TRY IT:
Output the lines from the top of the entries below to the line with "display:inline-block; width:24px; flex-shrink:0;", both included, exactly and without pictures.

(Before-and-after page screenshots)
╔══

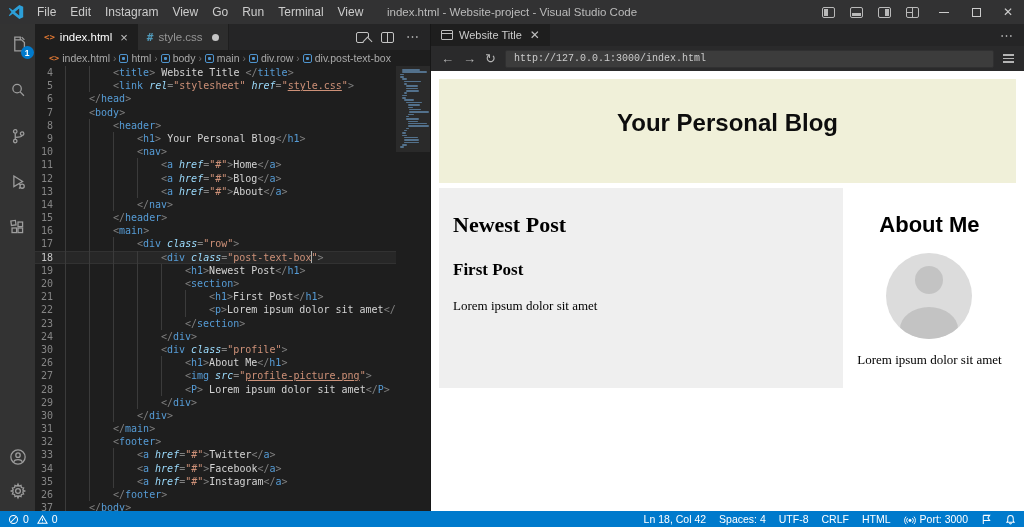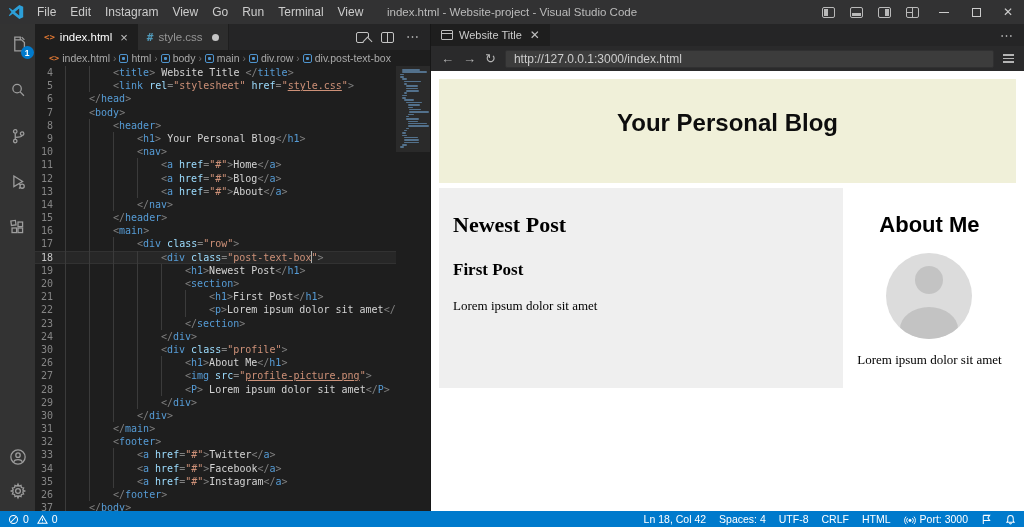--- a/index.html
+++ b/index.html
@@ -60,39 +60,39 @@
   .sym-el::before { content:""; position:absolute; left:2px; top:2px; right:2px; bottom:2px; background:#4e94ce; border-radius:1px; }
   .crumb-fileicon { color:#e37933; font-family:"DejaVu Sans Mono",monospace; font-weight:bold; font-size:8.5px; }
 
   
   .code { flex:1; position:relative; overflow:hidden; font-family:"DejaVu Sans Mono", monospace; font-size:10px; line-height:13.2px; }
   .codeline { display:flex; height:13.2px; white-space:pre; align-items:stretch; }
   .codeline.active { background:rgba(255,255,255,0.045); box-shadow:inset 0 1px 0 rgba(255,255,255,0.05), inset 0 -1px 0 rgba(255,255,255,0.05); }
   .ln { width:30px; flex-shrink:0; text-align:right; padding-right:12px; color:#858585; }
   .codeline.active .ln { color:#c6c6c6; }
   .ig { display:inline-block; width:24px; flex-shrink:0; box-shadow:inset 1px 0 0 #3b3b3b; }
-  .tk-p { color:#808080; } .tk-t { color:#569cd6; } .tk-a { color:#9cdcfe; }
+  .tk-p { color:#808080; } .tk-t { color:#569cd6; } .tk-a { color:#9cdcfe;font-style:italic; }
   .tk-s { color:#ce9178; } .tk-u { color:#ce9178; text-decoration:underline; } .tk-x { color:#d4d4d4; }
   .cursor { display:inline-block; width:1.5px; height:12px; background:#aeafad; margin:0 -0.75px; vertical-align:middle; }
   .minimap { position:absolute; top:0; right:0; width:34px; height:100%; background:#1e1e1e; padding-top:3px; }
   .mm-slider { position:absolute; left:0; right:0; top:0; height:86px; background:rgba(121,121,121,0.14); }
   .mm-bar { height:1.5px; margin-bottom:0.85px; background:#5b7e9e; opacity:0.85; border-radius:1px; }
 
   
   .preview-panel { flex:1; display:flex; flex-direction:column; border-left:1px solid #171717; background:#1e1e1e; }
   .preview-tabbar { height:22px; background:#252526; display:flex; align-items:center; color:#cccccc; font-size:11px; }
   .preview-tab { height:100%; display:flex; align-items:center; gap:6px; padding:0 10px; background:#1e1e1e; }
   .pt-icon { width:12px; height:10px; border:1px solid #bdbdbd; border-radius:1px; position:relative; }
   .pt-icon::before { content:""; position:absolute; left:0; right:0; top:2px; height:1px; background:#bdbdbd; }
   .pt-close { color:#c0c0c0; font-size:12px; margin-left:2px; }
   .preview-tab-more { margin-left:auto; padding-right:10px; color:#c5c5c5; font-size:13px; letter-spacing:1px; }
   .preview-toolbar { height:25px; background:#2a2a2b; display:flex; align-items:center; gap:9px; padding:0 10px; color:#b4b4b4; }
   .nav-arrow { font-size:13px; line-height:1; }
   .reload { font-size:13px; }
-  .urlbar { flex:1; height:18px; background:#3c3c3c; border:1px solid #303031; border-radius:2px; color:#cccccc; font-size:12px; padding:0 8px; font-family:Liberation Sans, sans-serif; outline:none; }
+  .urlbar { flex:1; height:18px; background:#3c3c3c; border:1px solid #303031; border-radius:2px; color:#cccccc; font-size:10px; padding:0 8px; font-family:Liberation Mono, monospace; outline:none; }
   .pv-menu { display:flex; flex-direction:column; gap:2px; }
   .pv-menu i { display:block; width:11px; height:1.4px; background:#b4b4b4; }
 
   
   .preview-content { flex:1; background:#ffffff; overflow:hidden; font-family:"Liberation Serif", serif; color:#000; }
   .page { margin:8px; }
   .site-header { text-align:center; font-family:"Liberation Sans", sans-serif; padding:16px 0 24px; }
   .site-title { font-size:24px; font-weight:bold; color:#0d0d0d; margin:14px 0 22px; }
   .site-nav a { display:inline-block; margin:0 13px; font-size:13.5px; color:#2b2b2b; text-decoration:none; cursor:pointer; }
   .row { display:flex; margin-top:5px; }

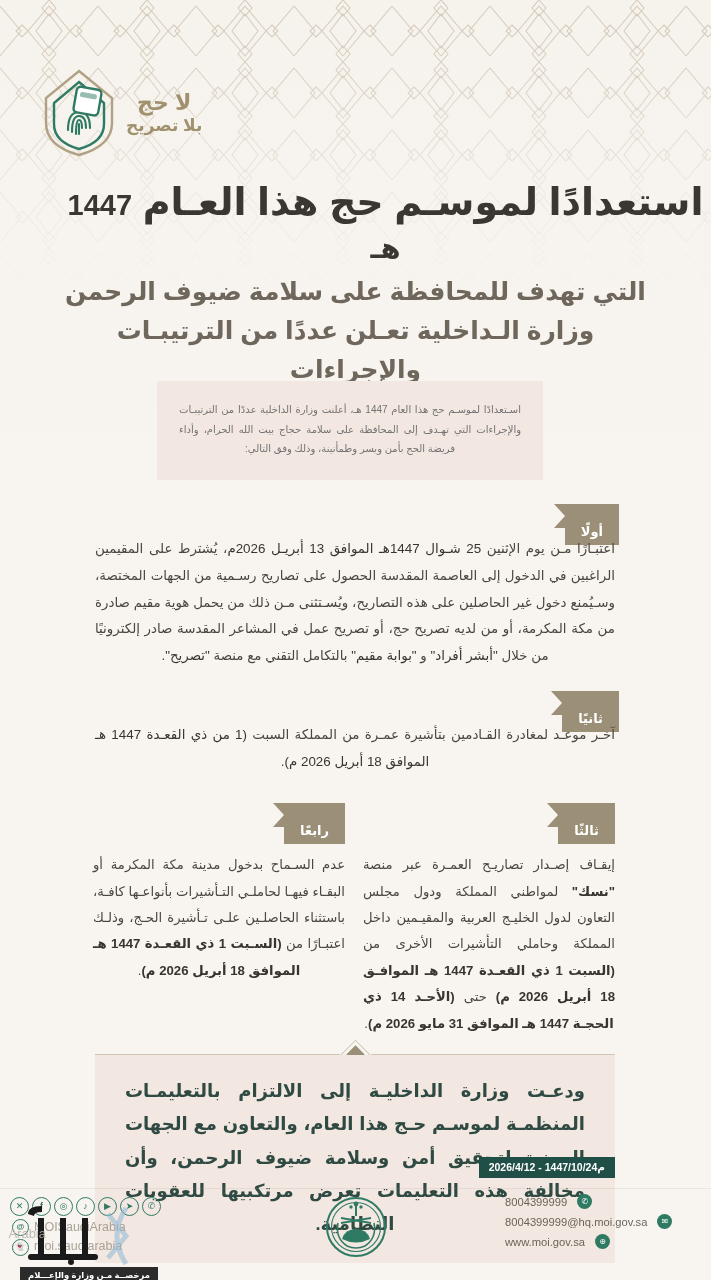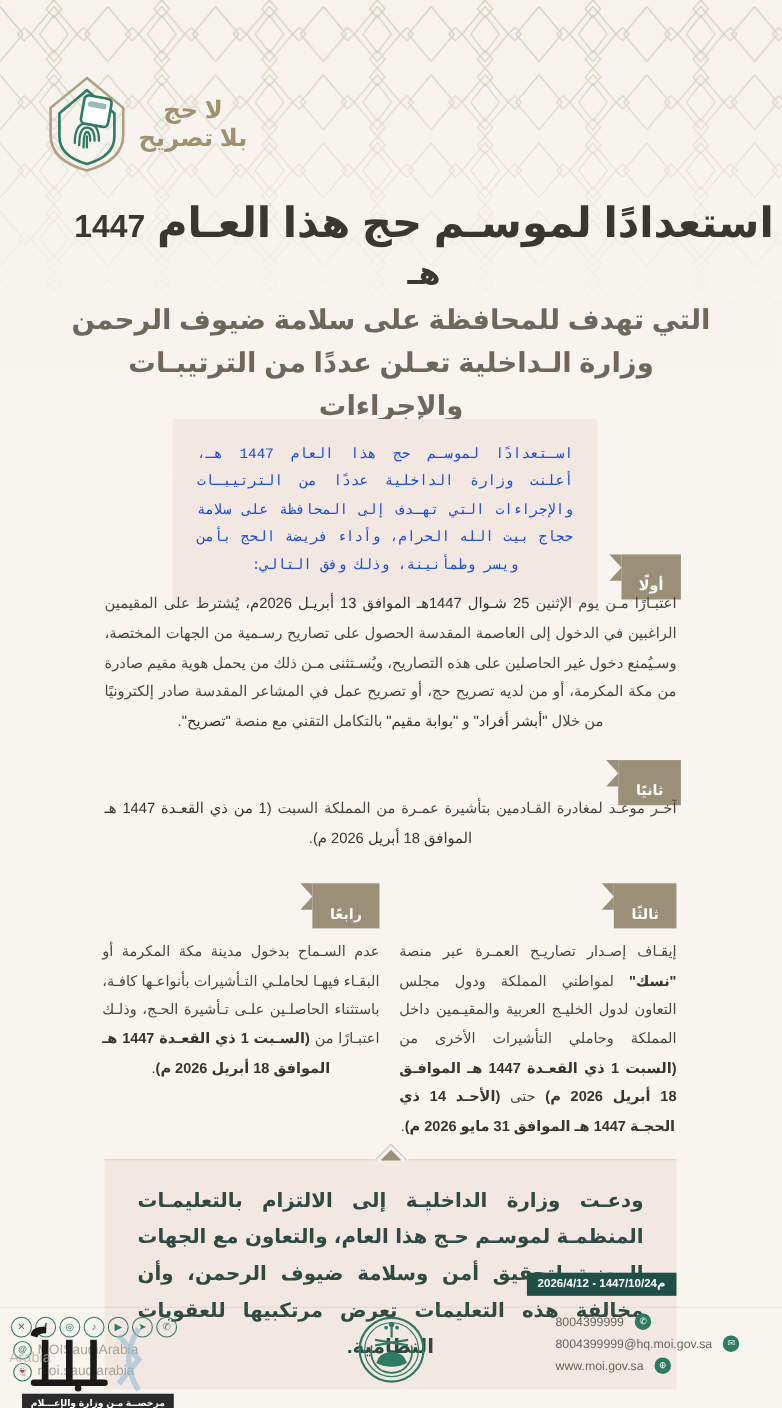--- a/index.html
+++ b/index.html
@@ -47,21 +47,21 @@
   }
   .brand-text {
     text-align: center;
     color: #a1916f;
     line-height: 1.18;
     font-size: 21px;
     font-weight: 700;
     letter-spacing: 0.5px;
   }
   .brand-text .l1 { display: block; font-size: 22px; }
-  .brand-text .l2 { display: block; font-size: 22px; text-align: right; }
+  .brand-text .l2 { display: block; font-size: 17px; text-align: right; }
 
   
   .main-title {
     position: absolute;
     top: 180px;
     right: 0;
     left: 0;
     text-align: center;
     color: #3a3631;
     font-size: 38px;
@@ -88,26 +88,25 @@
     position: absolute;
     top: 381px;
     right: 168px;
     width: 386px;
     background: #f2e7e1;
     padding: 19px 22px 21px 22px;
     box-sizing: border-box;
   }
   .intro-box p {
     margin: 0;
-    color: #1d4ed8;
-    font-size: 13px;
+    color: #737373;
+    font-size: 10px;
     line-height: 1.95;
     text-align: justify;
     text-align-last: center;
-    font-family: Liberation Mono, monospace;
   }
 
   
   .ribbon {
     display: inline-block;
     position: relative;
     background: #9b8f78;
     color: #ffffff;
     font-size: 13px;
     font-weight: 700;

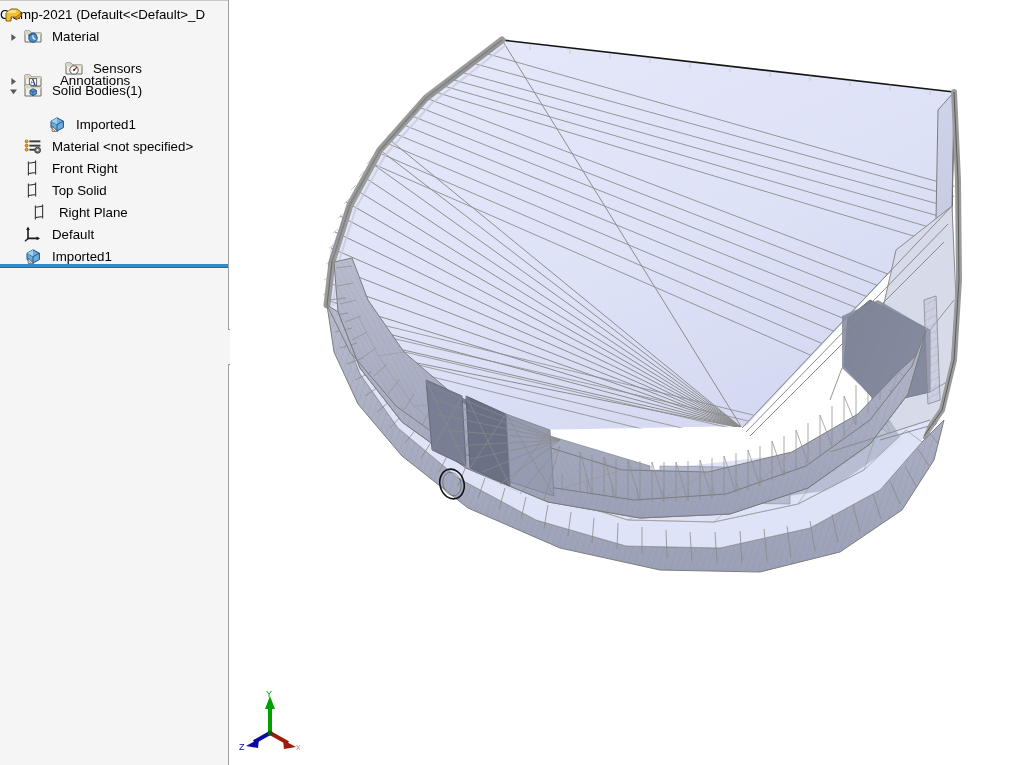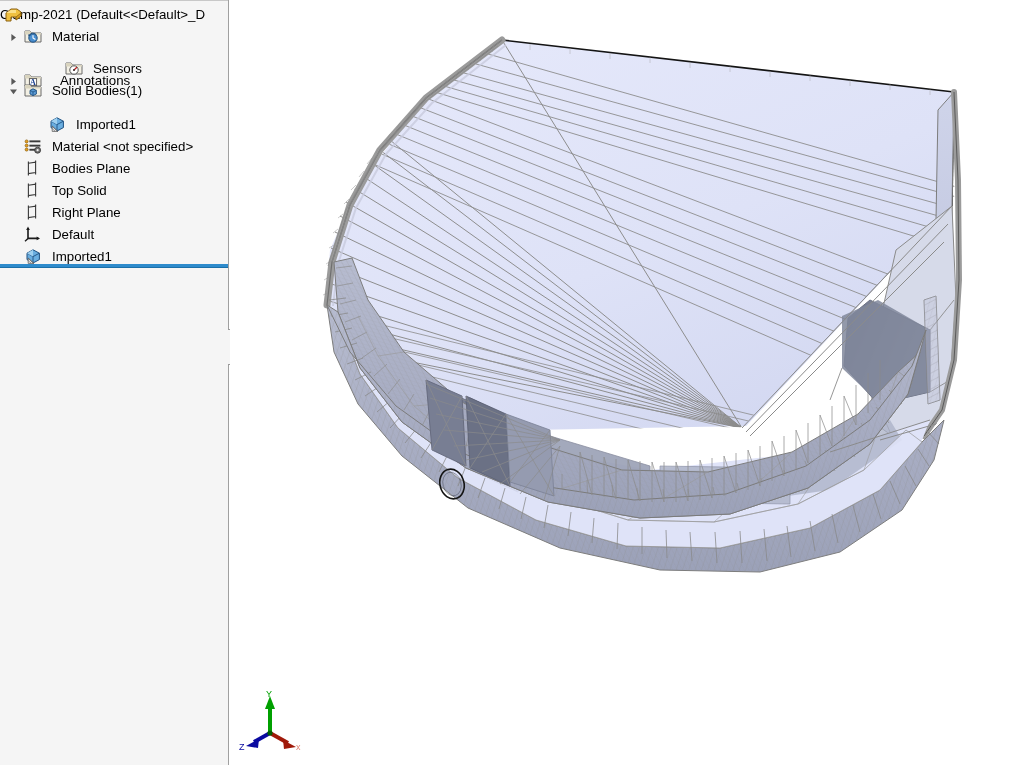--- a/index.html
+++ b/index.html
@@ -196,35 +196,35 @@
         <div class="tree-row" style="top: 158px;">
           <span class="ico" style="left: 24px; top: 2px;">
             <svg width="18" height="17" viewBox="0 0 18 17">
       <path d="M4.4 3.2 L11.6 2.2 L11.6 12.6 L4.4 13.6 Z" fill="none" stroke="#3a3a3a" stroke-width="1.1"></path>
       <path d="M4.4 3.2 L4.4 1.4" stroke="#3a3a3a" stroke-width="1.1"></path>
       <path d="M11.6 2.2 L11.6 0.6" stroke="#3a3a3a" stroke-width="1.1"></path>
       <path d="M4.4 13.6 L4.4 15.4" stroke="#3a3a3a" stroke-width="1.1"></path>
       <path d="M11.6 12.6 L11.6 14.4" stroke="#3a3a3a" stroke-width="1.1"></path>
     </svg>
           </span>
-          <span class="lbl" style="left: 52px; line-height: 22px;">Bodies Plane</span>
+          <span class="lbl" style="left: 52px; line-height: 22px;">Front Right</span>
         </div>
         <div class="tree-row" style="top: 180px;">
           <span class="ico" style="left: 24px; top: 2px;">
             <svg width="18" height="17" viewBox="0 0 18 17">
       <path d="M4.4 3.2 L11.6 2.2 L11.6 12.6 L4.4 13.6 Z" fill="none" stroke="#3a3a3a" stroke-width="1.1"></path>
       <path d="M4.4 3.2 L4.4 1.4" stroke="#3a3a3a" stroke-width="1.1"></path>
       <path d="M11.6 2.2 L11.6 0.6" stroke="#3a3a3a" stroke-width="1.1"></path>
       <path d="M4.4 13.6 L4.4 15.4" stroke="#3a3a3a" stroke-width="1.1"></path>
       <path d="M11.6 12.6 L11.6 14.4" stroke="#3a3a3a" stroke-width="1.1"></path>
     </svg>
           </span>
           <span class="lbl" style="left: 52px; line-height: 22px;">Top Solid</span>
         </div>
-        <div class="tree-row" style="top: 202px;">
+        <div class="tree-row" style="top: 202px; margin-left: 7px;">
           <span class="ico" style="left: 24px; top: 2px;">
             <svg width="18" height="17" viewBox="0 0 18 17">
       <path d="M4.4 3.2 L11.6 2.2 L11.6 12.6 L4.4 13.6 Z" fill="none" stroke="#3a3a3a" stroke-width="1.1"></path>
       <path d="M4.4 3.2 L4.4 1.4" stroke="#3a3a3a" stroke-width="1.1"></path>
       <path d="M11.6 2.2 L11.6 0.6" stroke="#3a3a3a" stroke-width="1.1"></path>
       <path d="M4.4 13.6 L4.4 15.4" stroke="#3a3a3a" stroke-width="1.1"></path>
       <path d="M11.6 12.6 L11.6 14.4" stroke="#3a3a3a" stroke-width="1.1"></path>
     </svg>
           </span>
           <span class="lbl" style="left: 52px; line-height: 22px;">Right Plane</span>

╚══

TASK ANSWER:
--- a/index.html
+++ b/index.html
@@ -60,39 +60,39 @@
   .sym-el::before { content:""; position:absolute; left:2px; top:2px; right:2px; bottom:2px; background:#4e94ce; border-radius:1px; }
   .crumb-fileicon { color:#e37933; font-family:"DejaVu Sans Mono",monospace; font-weight:bold; font-size:8.5px; }
 
   
   .code { flex:1; position:relative; overflow:hidden; font-family:"DejaVu Sans Mono", monospace; font-size:10px; line-height:13.2px; }
   .codeline { display:flex; height:13.2px; white-space:pre; align-items:stretch; }
   .codeline.active { background:rgba(255,255,255,0.045); box-shadow:inset 0 1px 0 rgba(255,255,255,0.05), inset 0 -1px 0 rgba(255,255,255,0.05); }
   .ln { width:30px; flex-shrink:0; text-align:right; padding-right:12px; color:#858585; }
   .codeline.active .ln { color:#c6c6c6; }
   .ig { display:inline-block; width:24px; flex-shrink:0; box-shadow:inset 1px 0 0 #3b3b3b; }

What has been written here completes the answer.